▶ [Exercise details]: Repeat every record below exactly, omitting any pictures.

[Saved entries]
§

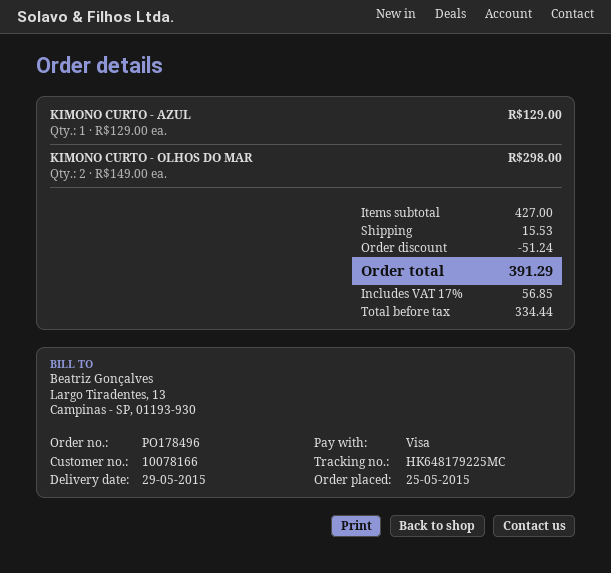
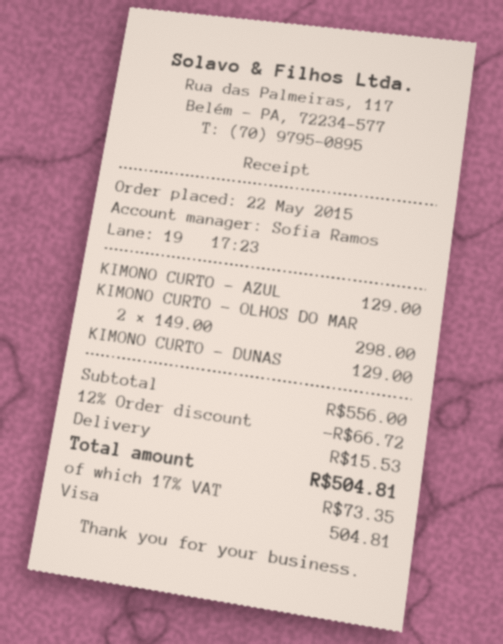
order date: 2015-05-25 -> 2015-05-22
KIMONO CURTO - DUNAS: none -> 1 x 129.00 = 129.00
subtotal: 427.00 -> 556.00
discount: 51.24 -> 66.72
tax: 17% = 56.85 -> 17% = 73.35
total: 391.29 -> 504.81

§

▶ [Answer space]:
order date: 2015-05-25 -> 2015-05-22
KIMONO CURTO - DUNAS: none -> 1 x 129.00 = 129.00
subtotal: 427.00 -> 556.00
discount: 51.24 -> 66.72
tax: 17% = 56.85 -> 17% = 73.35
total: 391.29 -> 504.81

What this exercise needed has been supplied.